Intuitively, discrimination and identity–based harms are distinctively wrong. Why would that be so? I argue that we have no reason to think that socially incurred harms are distinctively wrong apart from our intuition that it is so (chapter 1). I then move onto status–based accounts of the wrong of discrimination and identity–based harms as presented by Chambers (2008), Moreau (2020) and Hellman (2011). I argue that while they are right to focus on status, they fail to capture the distinctive and personal wrong incurred by people in these circumstances for two reasons. First, I argue that they mistakenly rely on risk of harm, and put forward an alternative status wrong account (chapter 2). Second, I argue that Hellman’s account rightly relies on interpretative value judgements, but that it lacks a convincing account of how these can be objectively valid and therefore can be taken seriously as a source of moral knowledge (chapter 3). I trace both of these shortcomings back to an insufficient metaethics on which objectivity and subjectivity are mutually exclusive. If we want to maintain and develop the view that identity–based mistreatment is distinctively wrong we need a metaethics to underwrite it. To this end, I put forward Crary’s alternative Wittgensteinian metaethics (Crary, 2016). This shift in metaethics allows me to rephrase the question.

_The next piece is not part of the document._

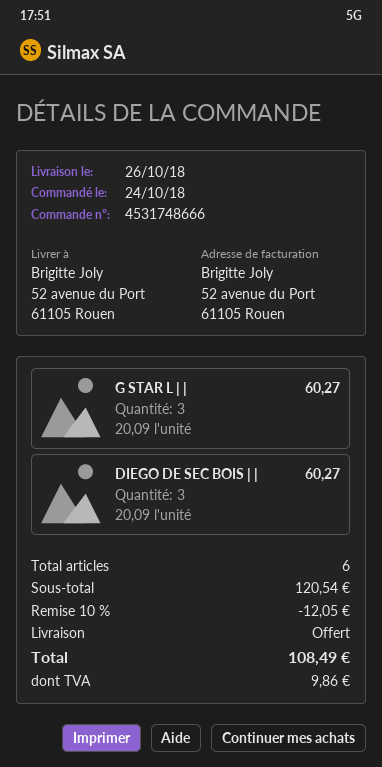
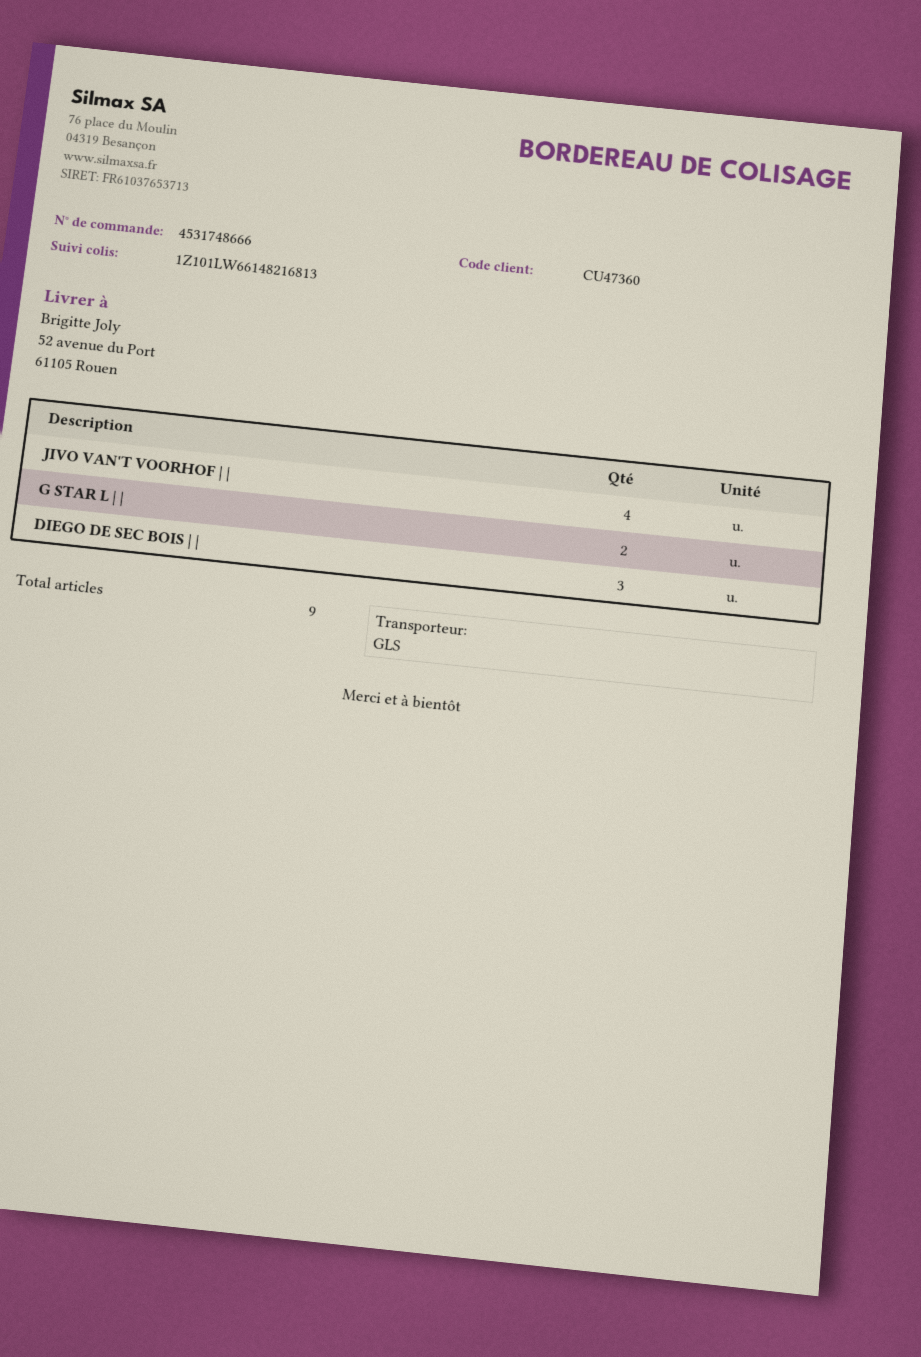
G STAR L | |: 3 -> 2
JIVO VAN'T VOORHOF | |: none -> 4
total quantity: 6 -> 9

Instead of asking ‘Why are identity–based harms and wrongs distinctively and personally wrong?’, I can now ask: ‘Does this intuition tell us something about how the world really is, or is it just a misleading sentimental response?’ I argue that there is no reason to doubt that this intuition tells us what the world is really like by drawing on and developing Crary’s metaethics (chapter 4). I develop Crary’s view by showing how it can reject racist literature. Finally, I show how the view can help us assess the meaning of social practices like affirmative action (chapter 5).

Type: Thesis (Masters)
Qualification: M.Phil.Stud
Title: Are bad things worse when they happen to you because of who you are? Discrimination and Status Wrongs
Event: University College London
Open access status: An open access version is available from UCL Discovery
Language: English
Additional information: Copyright © The Author 2021. Original content in this thesis is licensed under the terms of the Creative Commons Attribution-NonCommercial-NoDerivatives 4.0 International (CC BY-NC-ND 4.0) Licence (https://creativecommons.org/licenses/by-nc-nd/4.0/). Any third-party copyright material present remains the property of its respective owner(s) and is licensed under its existing terms. Access may initially be restricted at the author’s request.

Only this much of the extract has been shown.